Saturday, June 5th, 2010
by Frank Holmes, Chief Investment Strategist, U.S. Global Investors
The title of this entry is the same as the theme for the spring meeting of the Committee for Monetary Research and Education (CMRE) in New York in late May. CMRE is an educational group made of economists, journalists, think-tank researchers, investors and others interested in the principles of sound money.
Given the possible ramifications of the massive sovereign debt loads in western Europe, a better title for CMRE might have been “Is the Euro a Zombie?”
Pessimism prevailed at the podium. Here’s a sampler from some of the speakers.
Market historian Bob Hoye: The people in charge of financial policy reform know little about markets. The stock market rebound from March 2009 low was, historically speaking, a classic bounce-back from a financial crash, and it had to come to an end. Senior gold stocks will see much higher value in the future, and the Dow will be much lower. Junior gold stocks in the future will be much like tech stocks of early 1990s – the big party for that sector is yet to come
Investment manager David Tice: There will be higher interest rates and lower standards of living around the world, and higher gold prices. The inflation vs. deflation debate is yet to be settled. The big question is “What happens when people no longer trust their money?”
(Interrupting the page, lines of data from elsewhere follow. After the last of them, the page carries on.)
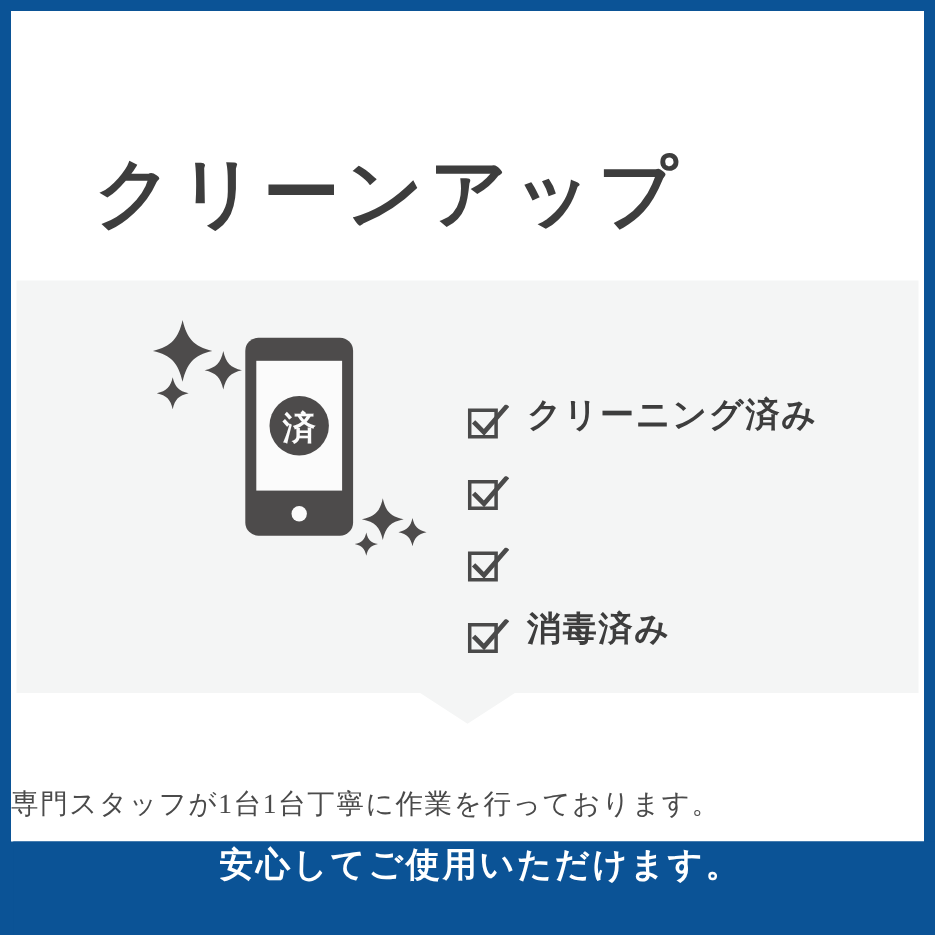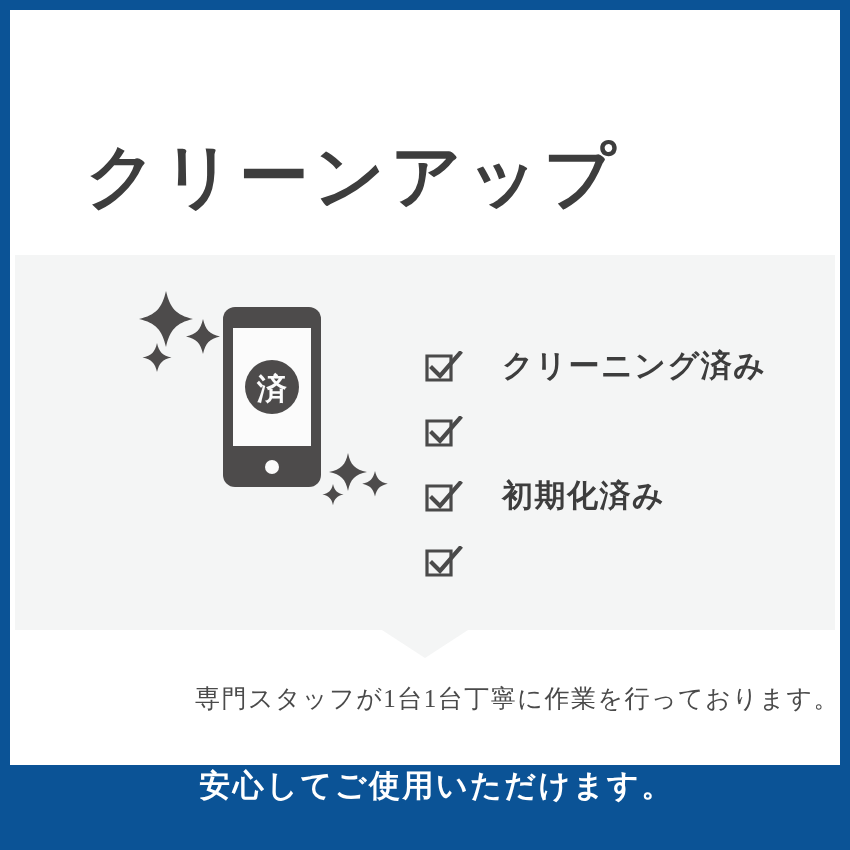--- a/index.html
+++ b/index.html
@@ -109,23 +109,22 @@
 
   
   .checklist {
     position: absolute;
     left: 410px;
     top: 78px;
     width: 380px;
   }
   .check-item {
     display: flex;
-    align-items: center;
+    align-items: flex-end;
     height: 65px;
-    gap: 23px;
   }
   .check-box {
     width: 30px;
     height: 30px;
     flex: 0 0 30px;
     margin-right: 24px;
     position: relative;
   }
   .check-box svg { display: block; }
   .check-label {
@@ -134,23 +133,23 @@
     font-size: 31px;
     font-weight: 700;
     letter-spacing: 1.5px;
     white-space: nowrap;
   }
 
   
   .caption {
     position: absolute;
     left: 0;
-    top: 672px;
+    top: 704px;
     width: 830px;
-    text-align: right;
+    text-align: left;
     color: #4a4a4a;
     font-family: "Liberation Serif", "DejaVu Serif", serif;
     font-size: 25px;
     letter-spacing: 1.5px;
     white-space: nowrap;
   }
 
   
   .bottom-bar {
     position: absolute;
@@ -233,30 +232,30 @@
           </span>
         </div>
 
         <div class="check-item">
           <span class="check-box">
             <svg width="38" height="34" viewBox="0 0 38 34" xmlns="http://www.w3.org/2000/svg">
               <path d="M2 5 H26 V29 H2 Z" fill="none" stroke="#4a4a4a" stroke-width="3.2"></path>
               <path d="M7 17 L15 25 L35 2" fill="none" stroke="#4a4a4a" stroke-width="4.2" stroke-linecap="square" stroke-linejoin="miter"></path>
             </svg>
           </span>
-          <span class="check-label">初期化済み</span>
-        </div>
-
-        <div class="check-item">
-          <span class="check-box">
-            <svg width="38" height="34" viewBox="0 0 38 34" xmlns="http://www.w3.org/2000/svg">
-              <path d="M2 5 H26 V29 H2 Z" fill="none" stroke="#4a4a4a" stroke-width="3.2"></path>
-              <path d="M7 17 L15 25 L35 2" fill="none" stroke="#4a4a4a" stroke-width="4.2" stroke-linecap="square" stroke-linejoin="miter"></path>
-            </svg>
-          </span>
+        </div>
+
+        <div class="check-item">
+          <span class="check-box">
+            <svg width="38" height="34" viewBox="0 0 38 34" xmlns="http://www.w3.org/2000/svg">
+              <path d="M2 5 H26 V29 H2 Z" fill="none" stroke="#4a4a4a" stroke-width="3.2"></path>
+              <path d="M7 17 L15 25 L35 2" fill="none" stroke="#4a4a4a" stroke-width="4.2" stroke-linecap="square" stroke-linejoin="miter"></path>
+            </svg>
+          </span>
+          <span class="check-label">消毒済み</span>
         </div>
 
       </div>
     </div>
 
     <div class="caption">専門スタッフが1台1台丁寧に作業を行っております。</div>
 
   </div>
 
   <div class="bottom-bar">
Former U.S. Comptroller General David Walker: Government is too big, it has promised too much and it has waited too long to try to fix its problems. The U.S. can’t grow its way out of the current troubles, and it can’t inflate its way out. Reliance on foreign bankers (50 percent of U.S. public debt is held overseas) is not in the nation’s long-term interest.
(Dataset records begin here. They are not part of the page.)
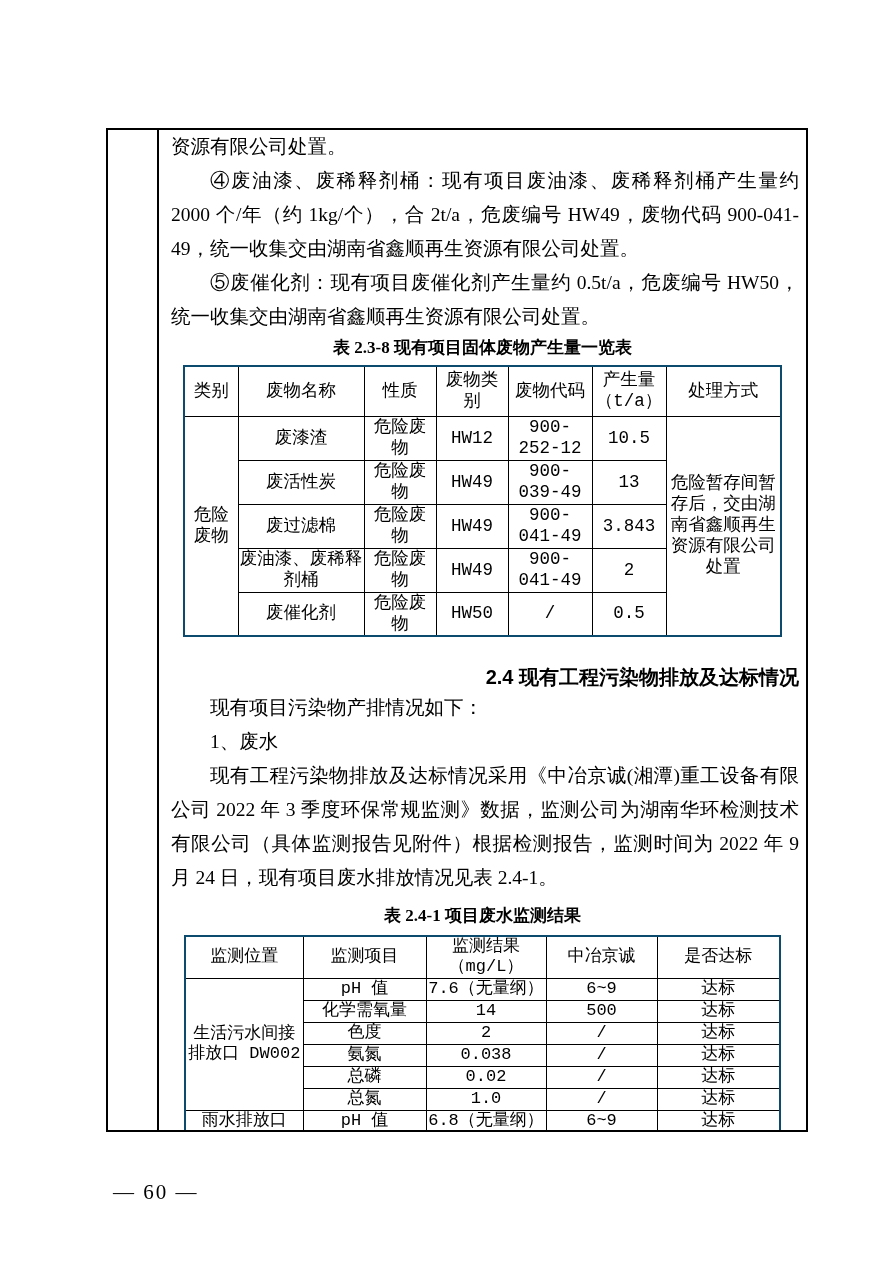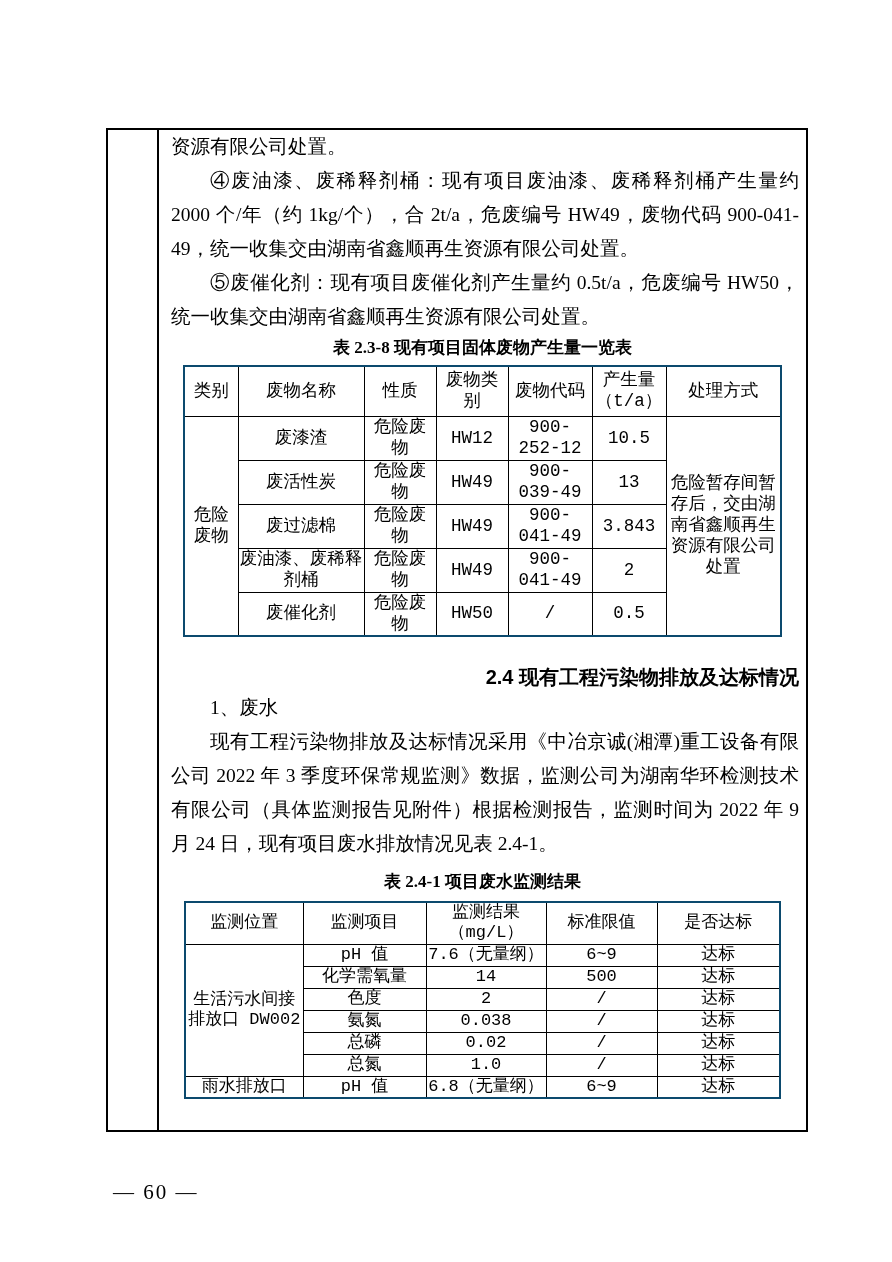--- a/index.html
+++ b/index.html
@@ -139,41 +139,42 @@
           <td>危险废物</td>
           <td>HW50</td>
           <td>/</td>
           <td>0.5</td>
         </tr>
       </tbody>
     </table>
 
     <h2 class="section-heading">2.4 现有工程污染物排放及达标情况</h2>
 
+    <p class="body-text indent">现有项目污染物产排情况如下：</p>
 
     <p class="body-text indent">1、废水</p>
 
     <p class="body-text indent">现有工程污染物排放及达标情况采用《中冶京诚(湘潭)重工设备有限公司 2022 年 3 季度环保常规监测》数据，监测公司为湖南华环检测技术有限公司（具体监测报告见附件）根据检测报告，监测时间为 2022 年 9 月 24 日，现有项目废水排放情况见表 2.4-1。</p>
 
     <div class="table-caption caption-2">表 2.4-1 项目废水监测结果</div>
 
     <table class="t2">
       <colgroup>
         <col style="width:118px">
           <col style="width:123px">
           <col style="width:120px">
         <col style="width:111px">
           <col style="width:123px">
       </colgroup>
       <thead>
         <tr>
           <th>监测位置</th>
           <th>监测项目</th>
           <th>监测结果（mg/L）</th>
-          <th>标准限值</th>
+          <th>中冶京诚</th>
           <th>是否达标</th>
         </tr>
       </thead>
       <tbody>
         <tr>
           <td rowspan="6">生活污水间接排放口 DW002</td>
           <td>pH 值</td>
           <td>7.6（无量纲）</td>
           <td>6~9</td>
           <td>达标</td>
Heritage Foundation’s Bill Beach: Many governments enjoy creating dependent populations, and part of the dependency culture in the U.S. is that a high percentage of the population pays no federal taxes. This percentage is rising. To pay for growing entitlement programs, the U.S. government will likely turn to more deficit spending in the medium term and much higher levels of taxation in the longer term.
Barron’s columnist Jack Willoughby: The European monetary union can’t hold over time because there is not enough political integration in the eurozone. The U.S. is heavily exposed to the euro crisis through hundreds of billions of dollars worth of currency “swap lines” that the Federal Reserve made available to Europe.
Now I’m not necessarily endorsing any of these viewpoints, but they are well-thought-out by experienced observers, and they are worth offering up for discussion to a broad audience.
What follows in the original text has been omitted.